● EXERCISE AIM
Copy out, from the entries below, each line holding the string "tarifas".

● SUPPLIED RECORDS
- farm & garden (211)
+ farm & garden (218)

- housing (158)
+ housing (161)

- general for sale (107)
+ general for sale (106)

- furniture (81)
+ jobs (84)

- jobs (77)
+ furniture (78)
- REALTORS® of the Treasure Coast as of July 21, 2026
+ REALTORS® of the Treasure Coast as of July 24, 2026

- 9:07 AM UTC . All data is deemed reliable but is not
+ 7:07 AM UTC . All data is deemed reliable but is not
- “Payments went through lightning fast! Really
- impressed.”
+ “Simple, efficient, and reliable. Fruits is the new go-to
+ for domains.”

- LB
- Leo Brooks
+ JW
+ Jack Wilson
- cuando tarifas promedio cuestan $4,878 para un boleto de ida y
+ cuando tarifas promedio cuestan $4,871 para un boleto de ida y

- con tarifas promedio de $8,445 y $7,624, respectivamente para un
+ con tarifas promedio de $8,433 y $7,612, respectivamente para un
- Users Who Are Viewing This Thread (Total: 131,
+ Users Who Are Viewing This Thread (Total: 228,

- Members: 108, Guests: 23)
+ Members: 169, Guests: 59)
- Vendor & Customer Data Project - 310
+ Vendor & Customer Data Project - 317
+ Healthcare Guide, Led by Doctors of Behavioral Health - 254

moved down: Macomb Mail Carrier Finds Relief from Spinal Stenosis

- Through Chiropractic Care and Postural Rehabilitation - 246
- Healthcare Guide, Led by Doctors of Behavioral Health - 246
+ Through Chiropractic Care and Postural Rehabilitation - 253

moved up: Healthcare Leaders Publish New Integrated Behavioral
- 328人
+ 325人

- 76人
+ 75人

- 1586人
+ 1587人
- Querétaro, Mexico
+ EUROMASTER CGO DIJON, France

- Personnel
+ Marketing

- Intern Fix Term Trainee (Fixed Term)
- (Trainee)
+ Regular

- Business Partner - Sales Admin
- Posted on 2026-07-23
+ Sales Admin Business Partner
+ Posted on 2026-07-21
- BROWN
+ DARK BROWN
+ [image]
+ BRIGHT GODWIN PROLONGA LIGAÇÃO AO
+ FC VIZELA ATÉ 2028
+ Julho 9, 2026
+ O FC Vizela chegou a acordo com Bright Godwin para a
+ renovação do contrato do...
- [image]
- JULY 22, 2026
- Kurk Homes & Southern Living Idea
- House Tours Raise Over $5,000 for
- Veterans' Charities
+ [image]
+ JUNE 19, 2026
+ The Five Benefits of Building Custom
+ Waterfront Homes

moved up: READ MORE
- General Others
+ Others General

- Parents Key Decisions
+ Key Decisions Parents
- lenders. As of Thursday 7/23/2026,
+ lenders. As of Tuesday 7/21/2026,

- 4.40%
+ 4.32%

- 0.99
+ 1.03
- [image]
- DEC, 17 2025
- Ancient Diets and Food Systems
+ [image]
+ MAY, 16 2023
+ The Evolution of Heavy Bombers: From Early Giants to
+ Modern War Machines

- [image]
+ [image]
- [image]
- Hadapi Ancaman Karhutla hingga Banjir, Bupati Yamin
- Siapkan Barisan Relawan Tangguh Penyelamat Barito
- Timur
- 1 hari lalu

● ANSWER BOX
- cuando tarifas promedio cuestan $4,878 para un boleto de ida y
+ cuando tarifas promedio cuestan $4,871 para un boleto de ida y
- con tarifas promedio de $8,445 y $7,624, respectivamente para un
+ con tarifas promedio de $8,433 y $7,612, respectivamente para un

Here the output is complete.